A fair point. Prior to decimalisation British coinage had been numeral-free for years, but when such coins were being minted the proportion of people who didn’t speak English as a first language against those who did was miniscule. In this day and age of mass tourism and migration that is no longer the case. So whilst they have a fair point I still wonder at the wisdom of it.
As to why Wales is not represented, the Mint’s response was predicted, and indeed absolutely correct in that: “The Shield of the Royal Arms is symbolic of the whole of the United Kingdom and as such, represents Wales, Scotland, England and Northern Ireland”. Very true—and whilst it was up to the Royal Mint’s Advisory Committee to choose the design, and they could have chosen one that incorporated Wales in a more obvious manner, once they had decided on this concept it isn’t their fault that the Shield of Arms isn’t as representative as all would hope. Maybe it is time for those who feel aggrieved by the absence of Wales on the Shield to take up their case with those who are responsible for the heraldic symbols of the country rather than the Royal Mint!

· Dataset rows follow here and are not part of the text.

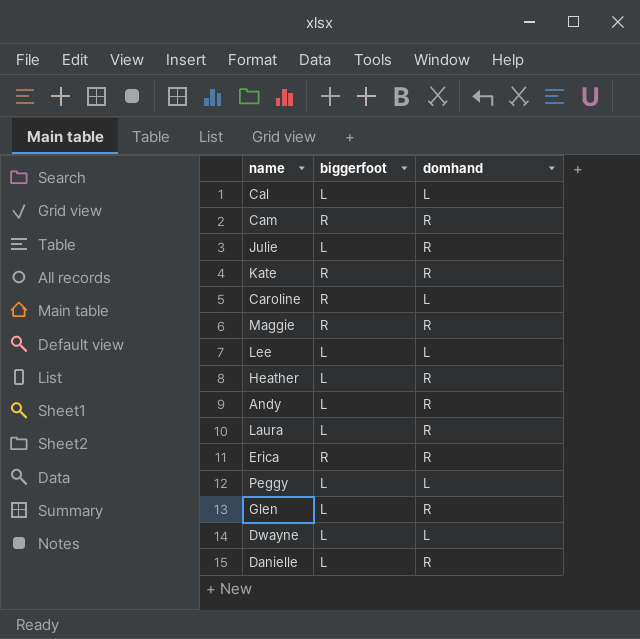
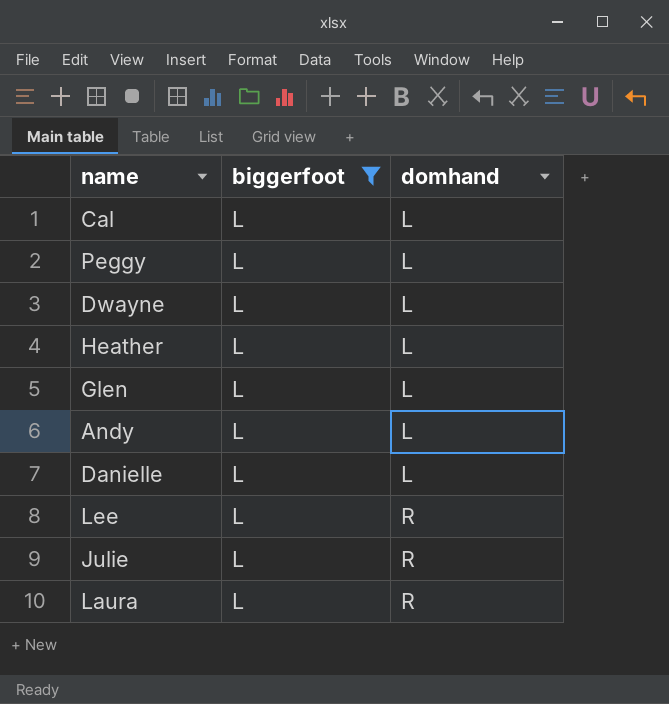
filter: none -> biggerfoot = L
row order: none -> domhand ascending
Heather | domhand: R -> L
Glen | domhand: R -> L
Andy | domhand: R -> L
Danielle | domhand: R -> L
Lee | domhand: L -> R

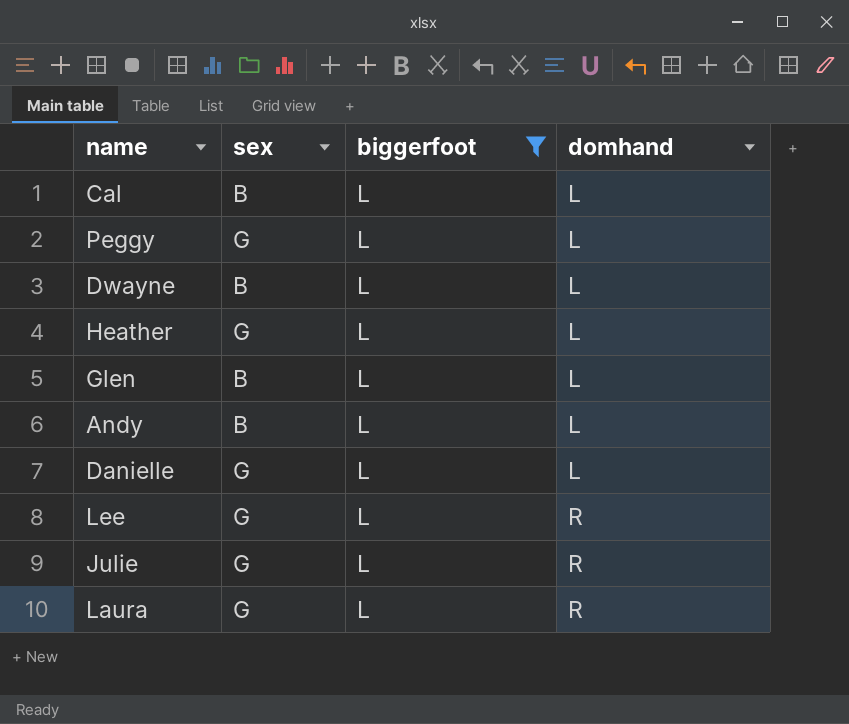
column sex | position: none -> 2

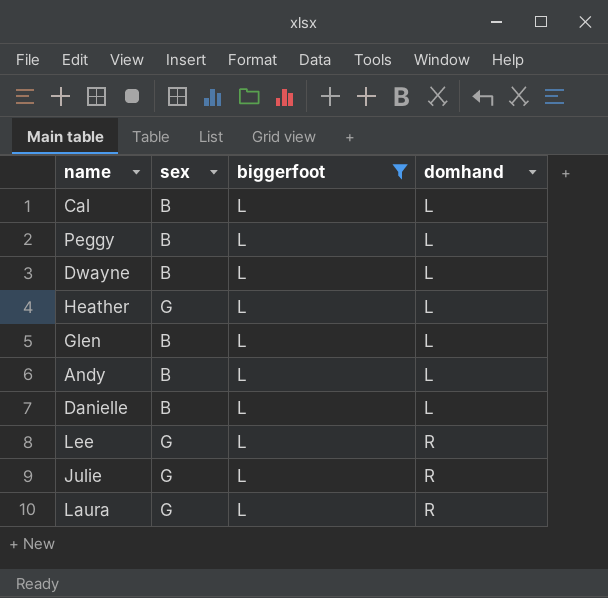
Peggy | sex: G -> B
Danielle | sex: G -> B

The final response from the Royal Mint was an intriguing one. I had asked about the £2 and its redesign and also mentioned the ongoing Britannia argument. Somehow the two got mixed up and the response I received was related to a redesign of the £2 coin showing Britannia, which was not something I’d even thought about: “There are currently no plans to redesign the standard reverse of the £2 coin. If a decision was taken to revise the design then it is possible that a Britannia based illustration could be considered”. Remember everyone—you read it here first!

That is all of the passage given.